Imagine the deadlock: you get into the idea of accumulating as much downpayment as possible to avoid too much mortgage debt, but house prices are rising faster than you manage to raise.
Take Mascouche as an example. There, home values climbed 16% in the last quarter of 2020 compared to the same period the year before. At this rate, the median price of a home in this suburb of Montreal is expected to climb over $ 50,000 by the end of the year.
Take any town located within a radius of 30 km from the metropolis, you will find the same problem. Even beyond, and in some regions. Nothing tells us that the resale market will be able to sustain this rate of growth for a very long time, but admit that it never ceases to surprise us with its dynamism.
So what to do?
5% or 20% down payment?
In this context, wanting to raise a larger down payment than necessary for a first acquisition may not be the best strategy.
Buying a home requires a minimum down payment of 5%. As long as this contribution is sufficient to qualify for a mortgage loan, a first-time buyer does not really have to wait to increase his contribution.
There is a price, it’s true: the mortgage insurance premium. You need a down payment of at least 20% of the value of the house to avoid it. The cost may be surprising: 4% of the loan amount, when it covers 95% of the transaction price. The premium is then added to the mortgage.
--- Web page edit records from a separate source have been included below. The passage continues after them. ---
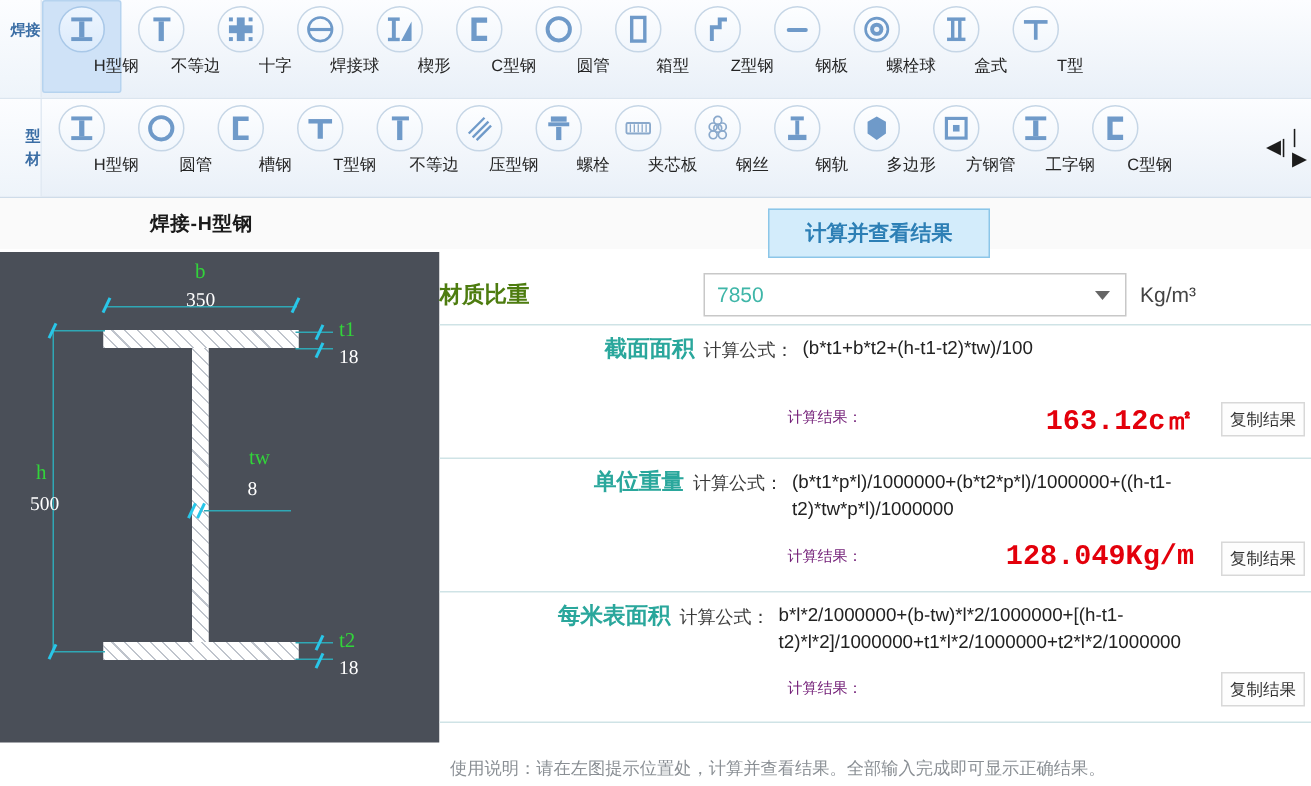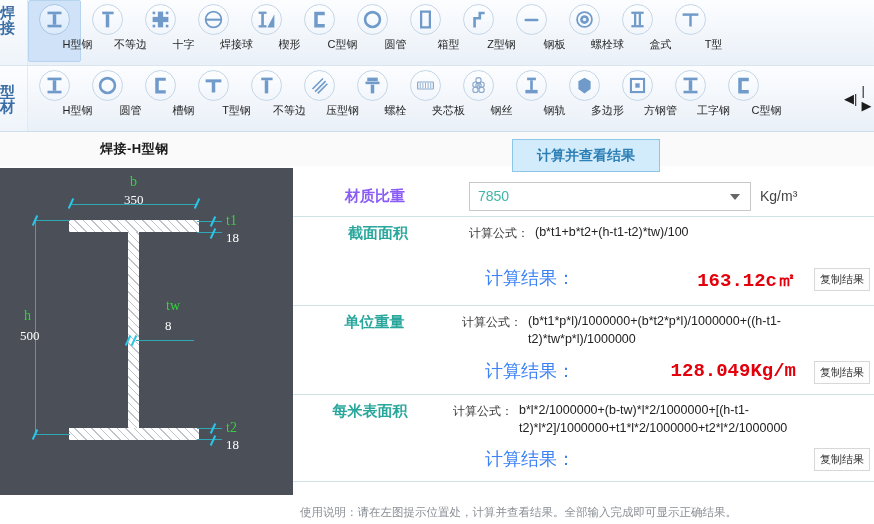--- a/index.html
+++ b/index.html
@@ -27,8 +27,8 @@
   .grouplabel {
     width: 28px; min-width: 28px; height: 66px;
     display: flex; flex-direction: column;
-    align-items: flex-start; justify-content: center;
-    font-size: 15px; font-weight: bold;
+    align-items: flex-end; justify-content: center;
+    font-size: 10px; font-weight: bold;
     color: #3b6ea5;
     line-height: 15px;
     letter-spacing: 0px;

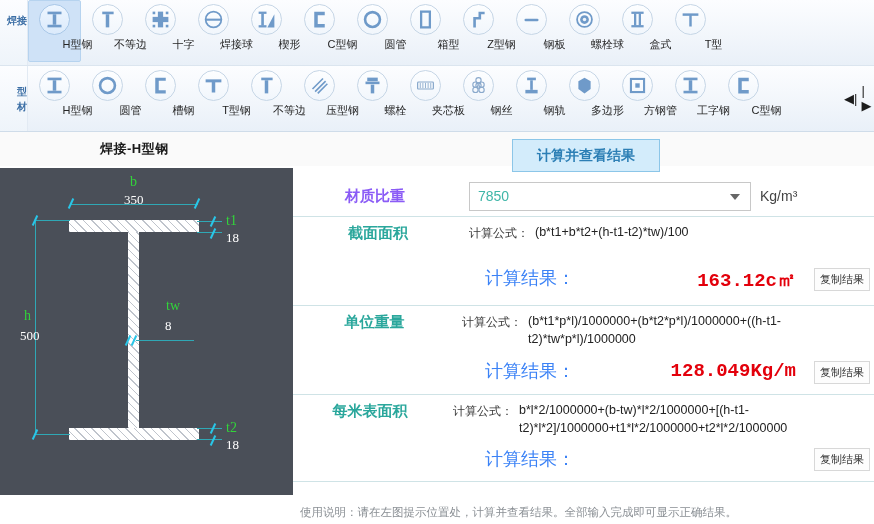--- a/index.html
+++ b/index.html
@@ -114,8 +114,8 @@
     display:flex; align-items:center;
   }
   .rlabel {
-    color:#8b5cf6; font-size:15px; font-weight:bold;
-    width: 176px; text-align:center; padding-right:12px;
+    color:#4d7c0f; font-size:15px; font-weight:bold;
+    width: 176px; text-align:left; padding-right:12px;
     white-space: nowrap;
   }
   .selectwrap {

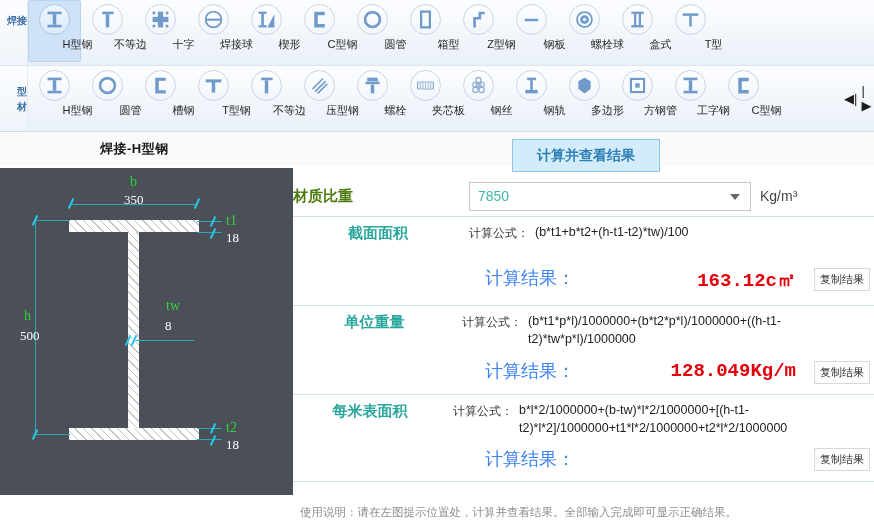--- a/index.html
+++ b/index.html
@@ -136,7 +136,7 @@
   .formrow { display:flex; align-items:flex-start; padding-top:6px; min-height:34px; }
   .formlabel {
     color:#2aa79c; font-size:15px; font-weight:bold;
-    width: 176px; text-align:center; padding-right:6px;
+    width: 176px; text-align:right; padding-right:6px;
     white-space:nowrap; line-height:20px;
   }
   .fxlabel { font-size:12px; color:#3a3a3a; line-height:20px; white-space:nowrap; padding-right:6px;}

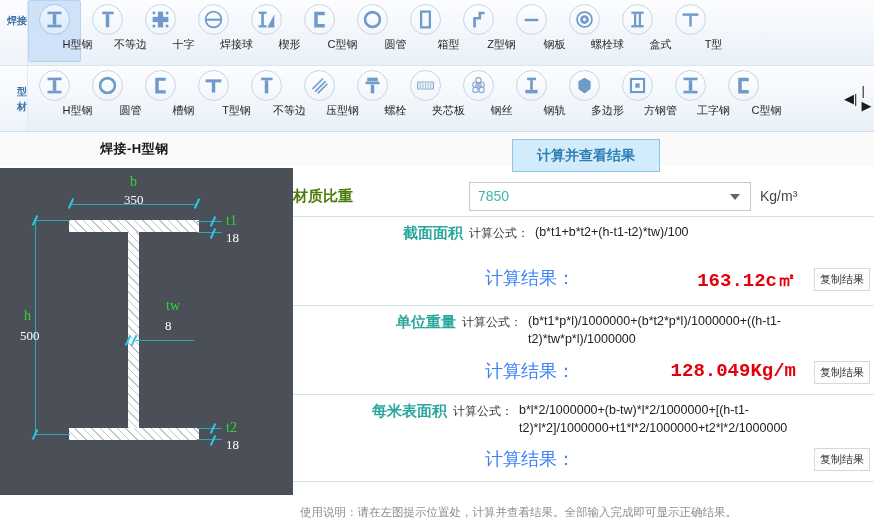--- a/index.html
+++ b/index.html
@@ -147,7 +147,7 @@
     position:relative;
   }
   .reslabel {
-    font-size:18px; color:#3b82f6; width: 290px; text-align:right; padding-right:8px;
+    font-size:10px; color:#701a75; width: 290px; text-align:right; padding-right:8px;
   }
   .resval {
     position:absolute; right: 78px; top: 8px;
For example, a house purchased at $ 350,000 (the price of Mascouche) with a down payment of 5% ($ 17,500) will require the payment of a premium of $ 13,300 to CMHC, financed using the mortgage. Ultimately, this will amount to $ 345,800 (350,000 – 17,500 + 13,300).
To get around the insurance, you have to pay a down payment of 20%, or $ 70,000 for a transaction of $ 350,000. We agree that it takes more time to raise $ 70,000 (20%) than $ 17,500 (5%).
In the meantime, real estate prices could rise enough that our buyer no longer has the means to settle in Mascouche. He will have to ogle houses somewhere closer to Joliette.
We can’t predict it, but such a scenario is quite plausible.
But what do you really gain with a large down payment? Less than you might think, because the interest rates on a conventional (uninsured) loan are higher.
“It’s more or less 20 additional basis points,” says Yves Ferragu, mortgage broker at Multi-Prêts.
The buyer who will contribute 20% will pay, for example, interest of 2.20% instead of the 2% that will benefit the one who has paid the minimum down payment.
At first glance, the difference may appear insignificant, but over time, the rate discount offered on the insured loan offsets a large portion of the cost of the insurance premium.
- A loan remains insured as long as you do not go into refinancing.
- One can get a rate discount as long as the loan remains insured, even after a mortgage renewal with a new lender.
- When the “loan / value” ratio reaches 65%, the rate reduction can be granted to uninsured loans, according to broker Yves Ferragu of Multi-Prêts.